DATA PROVIDED:
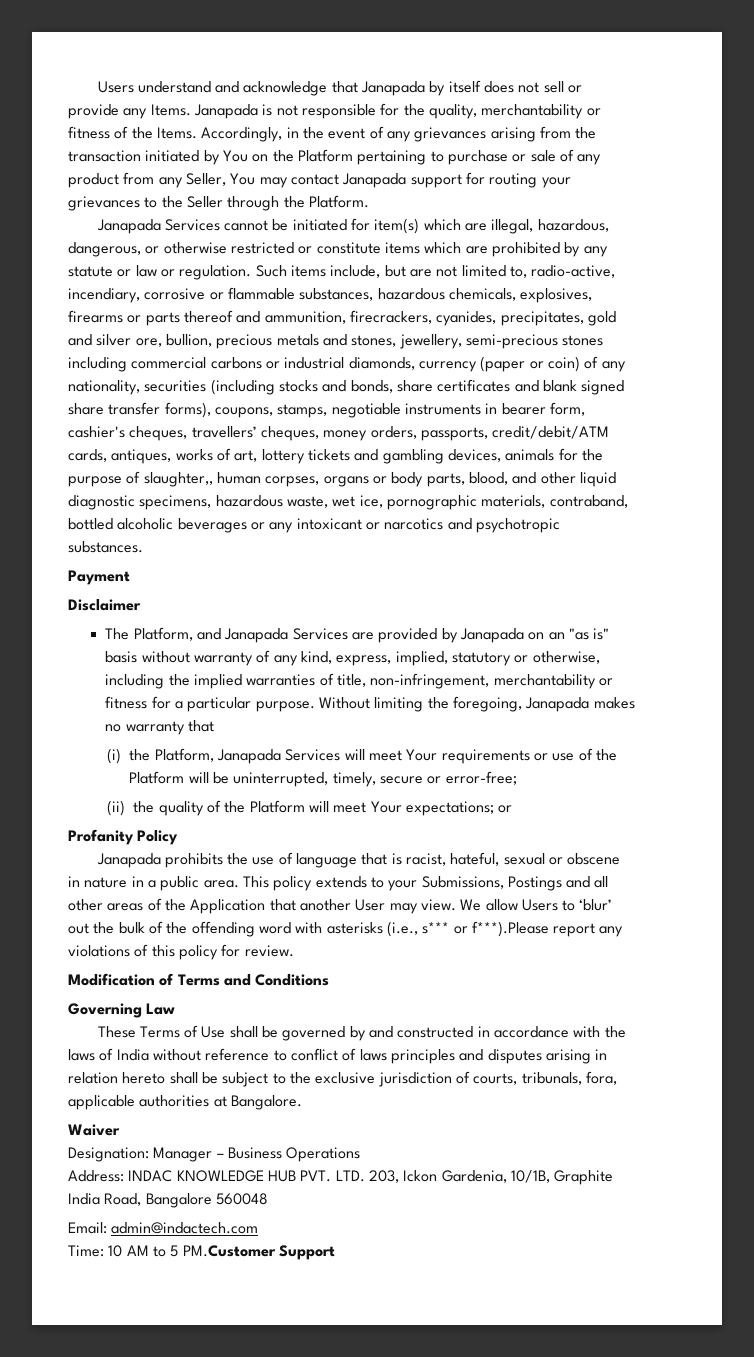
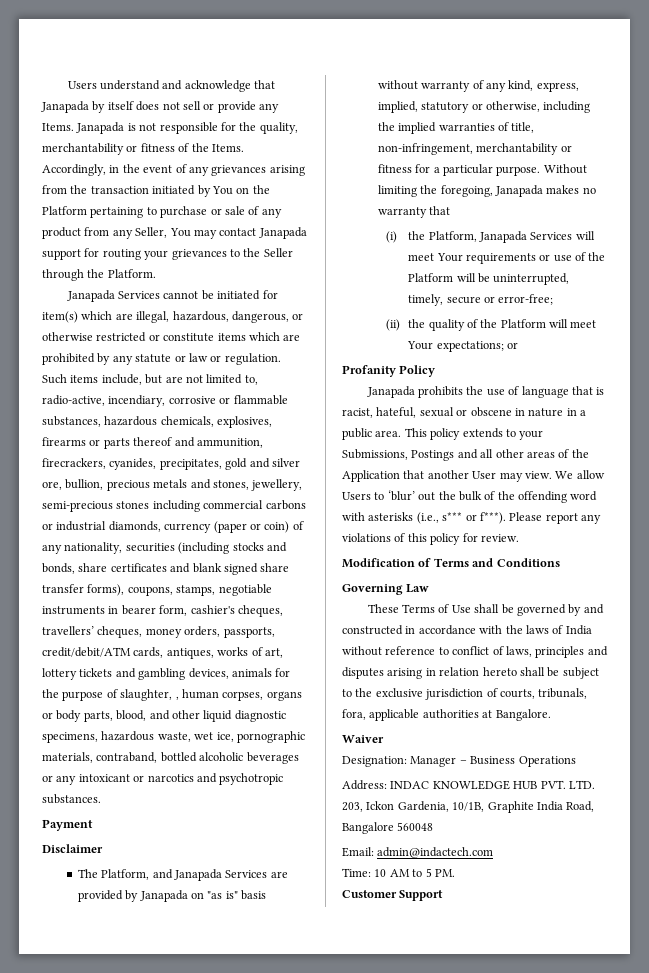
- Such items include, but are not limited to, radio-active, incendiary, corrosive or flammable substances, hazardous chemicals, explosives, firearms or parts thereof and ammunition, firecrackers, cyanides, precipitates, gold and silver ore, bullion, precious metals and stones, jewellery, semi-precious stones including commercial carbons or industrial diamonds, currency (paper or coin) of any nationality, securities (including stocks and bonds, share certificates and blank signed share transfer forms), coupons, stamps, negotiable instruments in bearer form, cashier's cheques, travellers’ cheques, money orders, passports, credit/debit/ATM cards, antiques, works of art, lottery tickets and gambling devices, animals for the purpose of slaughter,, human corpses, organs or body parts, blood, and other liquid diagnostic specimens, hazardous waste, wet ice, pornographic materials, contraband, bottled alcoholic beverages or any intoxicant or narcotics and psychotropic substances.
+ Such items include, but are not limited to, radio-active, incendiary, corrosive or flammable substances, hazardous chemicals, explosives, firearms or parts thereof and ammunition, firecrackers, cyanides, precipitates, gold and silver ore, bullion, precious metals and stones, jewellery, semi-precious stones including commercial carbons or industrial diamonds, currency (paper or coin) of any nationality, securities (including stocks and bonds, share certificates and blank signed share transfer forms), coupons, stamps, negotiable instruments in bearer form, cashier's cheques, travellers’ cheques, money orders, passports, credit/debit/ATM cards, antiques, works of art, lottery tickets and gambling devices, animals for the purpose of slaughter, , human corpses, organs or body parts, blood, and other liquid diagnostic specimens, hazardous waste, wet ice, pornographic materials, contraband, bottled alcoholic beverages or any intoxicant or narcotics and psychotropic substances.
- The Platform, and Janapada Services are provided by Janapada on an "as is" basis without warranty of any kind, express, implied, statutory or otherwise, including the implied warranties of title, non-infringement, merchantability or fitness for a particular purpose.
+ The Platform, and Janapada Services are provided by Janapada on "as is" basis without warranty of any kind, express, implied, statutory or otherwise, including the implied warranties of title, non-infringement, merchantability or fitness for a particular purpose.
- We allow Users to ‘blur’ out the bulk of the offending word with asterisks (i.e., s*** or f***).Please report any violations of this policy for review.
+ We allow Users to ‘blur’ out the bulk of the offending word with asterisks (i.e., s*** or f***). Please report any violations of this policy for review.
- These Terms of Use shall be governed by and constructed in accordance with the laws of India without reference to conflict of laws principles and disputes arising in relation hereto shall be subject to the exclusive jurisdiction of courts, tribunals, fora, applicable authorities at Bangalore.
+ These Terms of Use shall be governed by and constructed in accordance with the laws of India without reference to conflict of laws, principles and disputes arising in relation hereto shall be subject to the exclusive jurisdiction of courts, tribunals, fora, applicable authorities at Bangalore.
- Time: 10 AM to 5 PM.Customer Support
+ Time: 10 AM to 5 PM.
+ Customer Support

HOW TO COMPLETE THIS TASK:
Using the records above, write out exactly the lines between the one holding "- We allow Users" and the one holding "or f***). Please", inclusive; leave everything else out.

RESPONSE:
- We allow Users to ‘blur’ out the bulk of the offending word with asterisks (i.e., s*** or f***).Please report any violations of this policy for review.
+ We allow Users to ‘blur’ out the bulk of the offending word with asterisks (i.e., s*** or f***). Please report any violations of this policy for review.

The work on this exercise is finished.